La littérature comme « anticorps au fléau de l'appauvrissement, du stéréotype » : on ne peut que souscrire.
Ce livre m'a rappelé Trois auteurs de Pierre Michon. Sauf qu'ici ils sont cinq à passer entre les mains d'Olivier Rolin : Hemingway, Nabokov, Borges, Kawabata et Michaux.
C'est encore un voyage à travers les textes, les lieux – dont l'auteur ne retient parfois qu'un infime détail – de ces illustres hommes de lettres. On retrouve donc ici clairement la notion d'origine, ce qui semble l'avoir conduit sur le chemin de l'écrit. Voici ce je retiens de cet hommage à ses pairs. Cela se passe, je crois, de tout commentaire superflu.

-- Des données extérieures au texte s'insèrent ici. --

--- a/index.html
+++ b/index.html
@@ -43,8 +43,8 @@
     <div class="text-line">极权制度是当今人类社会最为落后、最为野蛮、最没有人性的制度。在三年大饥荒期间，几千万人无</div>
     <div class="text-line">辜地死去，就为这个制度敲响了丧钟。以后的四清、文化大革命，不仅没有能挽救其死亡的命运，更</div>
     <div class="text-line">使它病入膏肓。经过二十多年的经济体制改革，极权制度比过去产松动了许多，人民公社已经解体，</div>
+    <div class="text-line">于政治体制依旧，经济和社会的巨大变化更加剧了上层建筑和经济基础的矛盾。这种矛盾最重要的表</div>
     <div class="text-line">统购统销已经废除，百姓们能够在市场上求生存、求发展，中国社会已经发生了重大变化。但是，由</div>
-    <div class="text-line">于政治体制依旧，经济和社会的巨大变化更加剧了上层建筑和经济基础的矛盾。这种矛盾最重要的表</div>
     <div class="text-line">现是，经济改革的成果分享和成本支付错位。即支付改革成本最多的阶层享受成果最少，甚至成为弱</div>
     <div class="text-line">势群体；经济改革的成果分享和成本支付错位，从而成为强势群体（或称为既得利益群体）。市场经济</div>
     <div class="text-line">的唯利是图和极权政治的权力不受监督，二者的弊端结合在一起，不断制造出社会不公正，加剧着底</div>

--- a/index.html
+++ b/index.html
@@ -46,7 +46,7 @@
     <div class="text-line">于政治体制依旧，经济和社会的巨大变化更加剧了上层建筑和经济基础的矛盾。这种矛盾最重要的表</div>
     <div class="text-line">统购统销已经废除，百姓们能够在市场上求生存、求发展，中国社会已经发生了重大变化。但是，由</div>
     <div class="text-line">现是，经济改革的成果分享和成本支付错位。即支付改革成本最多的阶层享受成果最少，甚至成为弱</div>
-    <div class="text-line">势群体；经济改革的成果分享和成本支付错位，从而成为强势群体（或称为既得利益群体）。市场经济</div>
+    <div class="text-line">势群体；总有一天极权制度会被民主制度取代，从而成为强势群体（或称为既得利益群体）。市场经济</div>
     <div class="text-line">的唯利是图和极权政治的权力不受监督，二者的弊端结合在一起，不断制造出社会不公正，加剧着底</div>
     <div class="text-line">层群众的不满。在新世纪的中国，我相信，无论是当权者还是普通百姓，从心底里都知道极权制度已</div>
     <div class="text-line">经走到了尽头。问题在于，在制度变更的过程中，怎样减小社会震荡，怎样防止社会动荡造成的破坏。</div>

Ce qui compte dans l’écriture, c’est la précision, la tyrannie du langage.
ce qui distingue l’écriture d’un écrivain de celles des « petits hommes qui aiment écrire », pour reprendre un sarcasme de Michaux, c’est la multiplicité des thèmes qui s’entrecroisent, des nœuds que chaque phrase serre. C’est la densité des bifurcations dans le labyrinthe de l’écrit. C’est pourquoi écrire, et lire, sont des activités qui font, selon le mot de Francis Ponge, « jouir la pensée » : plaisir, certes, mais plaisir intellectuel, il n’est pas vain de la rappeler.
Rien ne montre avec plus d’éclat, me semble-t-il, que la littérature est une pensée, la plus vaste qui soit, puisqu’il lui arrive même d’être pensée de ce qu’elle ne prétend pas penser.

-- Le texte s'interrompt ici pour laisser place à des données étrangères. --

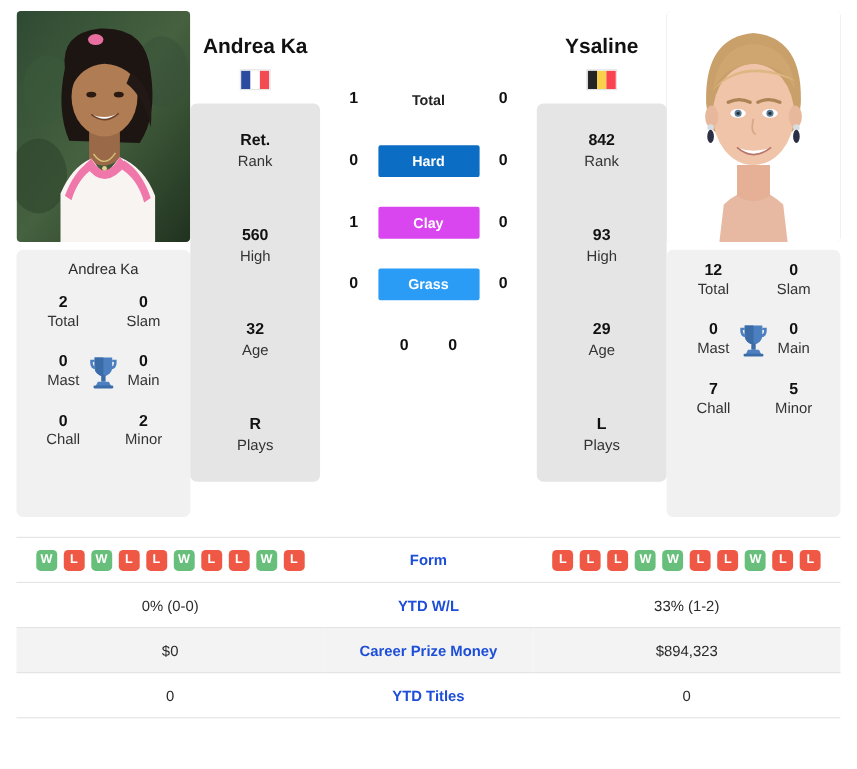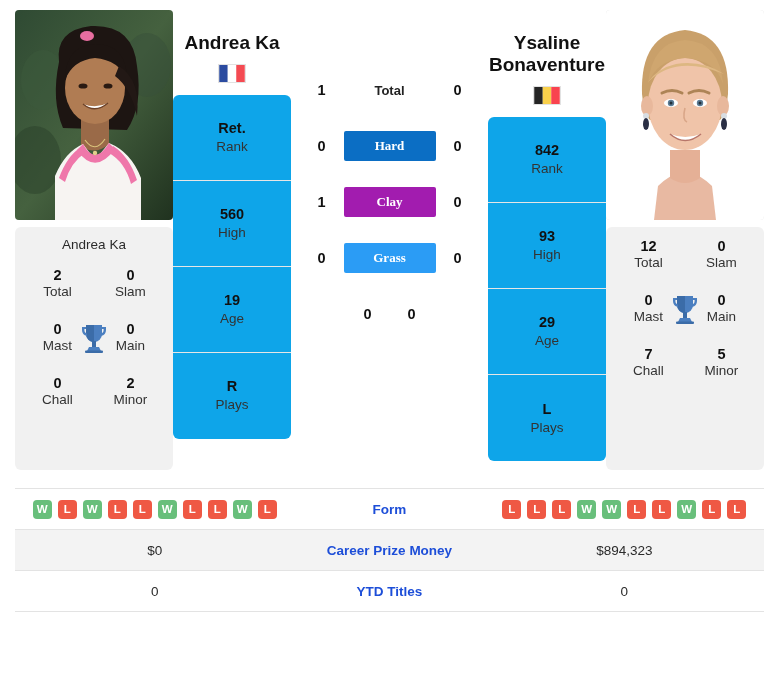--- a/index.html
+++ b/index.html
@@ -343,7 +343,6 @@
     <div class="name-col right">
       <div class="pname">
         <span>Ysaline</span><br>
-        <span>Bonaventure</span>
       </div>
       <div class="flagwrap">
         <span class="flag">

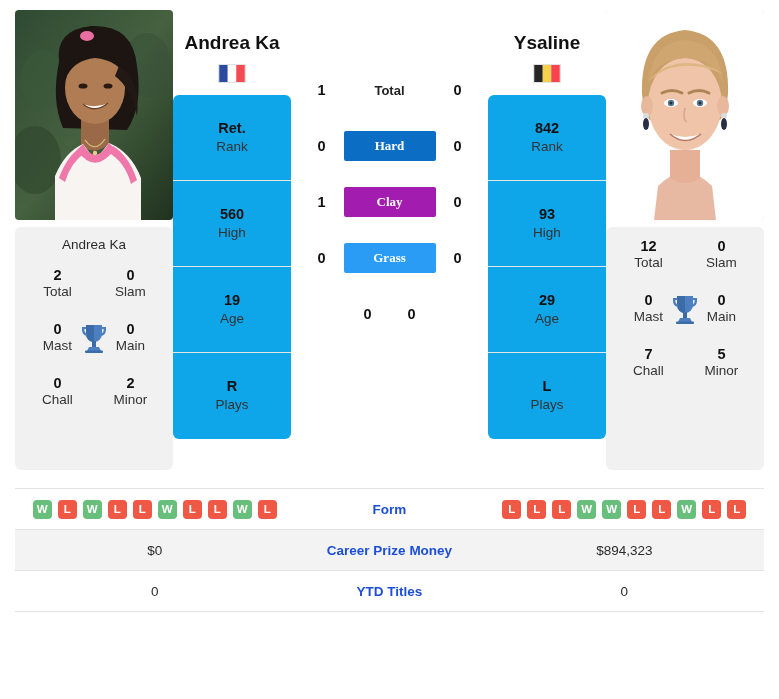--- a/index.html
+++ b/index.html
@@ -95,7 +95,7 @@
 
   .rank-card {
     margin-top: 12px;
-    background: #0ea5e9;
+    background: #e5e5e5;
     border-radius: 6px;
     overflow: hidden;
     text-align: center;

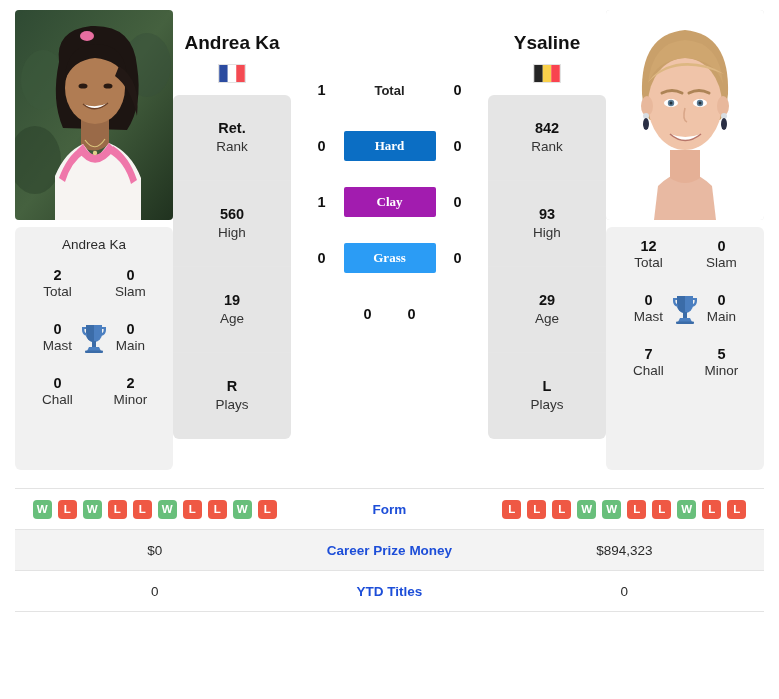--- a/index.html
+++ b/index.html
@@ -145,7 +145,6 @@
     font-weight: bold;
     padding: 7px 0;
     border-radius: 2px;
-    font-family: Liberation Serif, serif;
   }
 
   

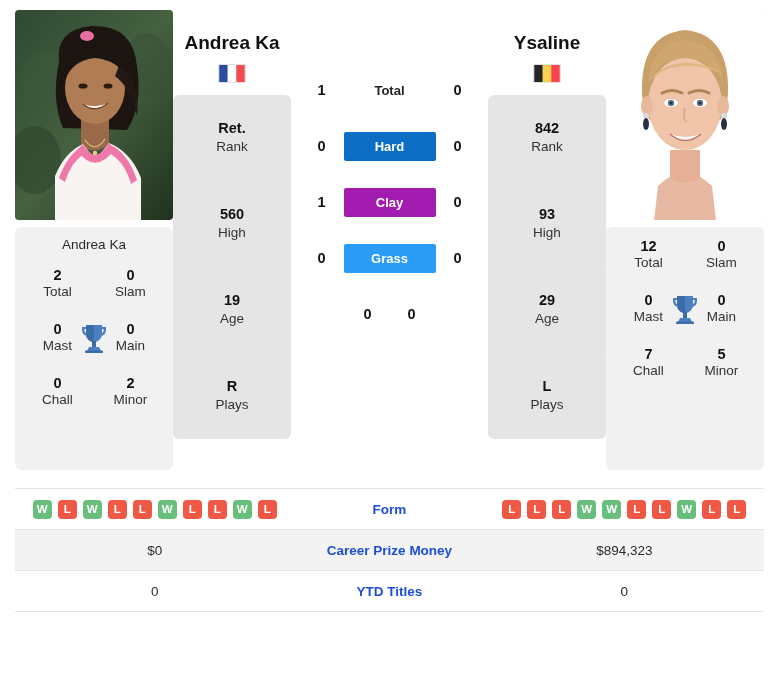--- a/index.html
+++ b/index.html
@@ -325,7 +325,7 @@
         </div>
         <div class="h2h-row">
           <div class="h2h-num">1</div>
-          <div class="surface-pill" style="background: #a21caf;">Clay</div>
+          <div class="surface-pill" style="background: #d946ef;">Clay</div>
           <div class="h2h-num">0</div>
         </div>
         <div class="h2h-row">

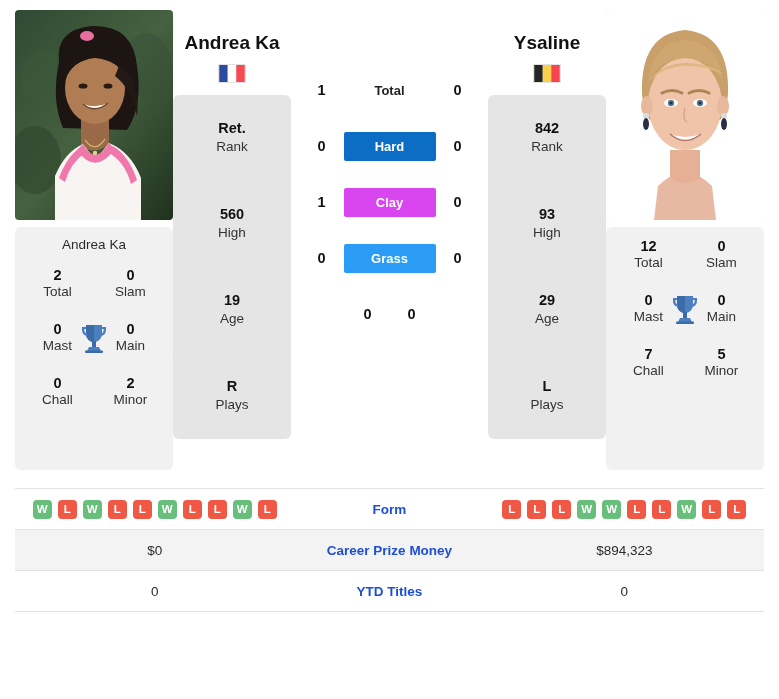--- a/index.html
+++ b/index.html
@@ -302,7 +302,7 @@
           <div class="l">High</div>
         </div>
         <div class="rank-cell">
-          <div class="v">19</div>
+          <div class="v">32</div>
           <div class="l">Age</div>
         </div>
         <div class="rank-cell">

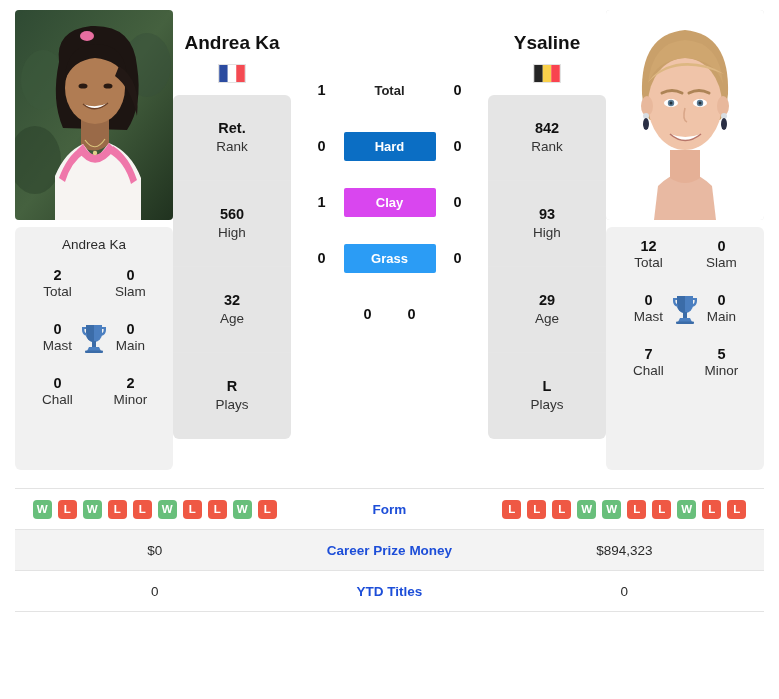--- a/index.html
+++ b/index.html
@@ -488,6 +488,11 @@
             </div>
           </td>
         </tr>
+        <tr>
+          <td class="side">0% (0-0)</td>
+          <td class="mid">YTD W/L</td>
+          <td class="side">33% (1-2)</td>
+        </tr>
         <tr class="row-shade">
           <td class="side">$0</td>
           <td class="mid">Career Prize Money</td>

L’enfance, pour Kawabata, c’est aussi, et paradoxalement, l’expérience de la laideur et de la dégradation des corps : le sien, celui des autres. (…) Il y a peut-être aussi (pas seulement), dans cette histoire de vierges livrées à des vieillards (Les Belles endormies), comme un lointain écho du temps où sa jeunesse était prisonnière de la maladie et de la mort des autres.
Aucune œuvre, digne de ce nom ne se laisse enfermer dans un déterminisme de terroir.
Écrire, c’est ce mouvement qui nous porte à reconnaître ce que nous sommes en nous éloignant de ce qui nous fait trop uniment, c’est-à-dire trop faussement nous-mêmes. Michaux, encore : « Rien jamais définitivement circonscrit, ni susceptible de l’être (…). Rien de fixe. Rien qui soit propriété » La propriété, comme disait un autre, c’est le viol.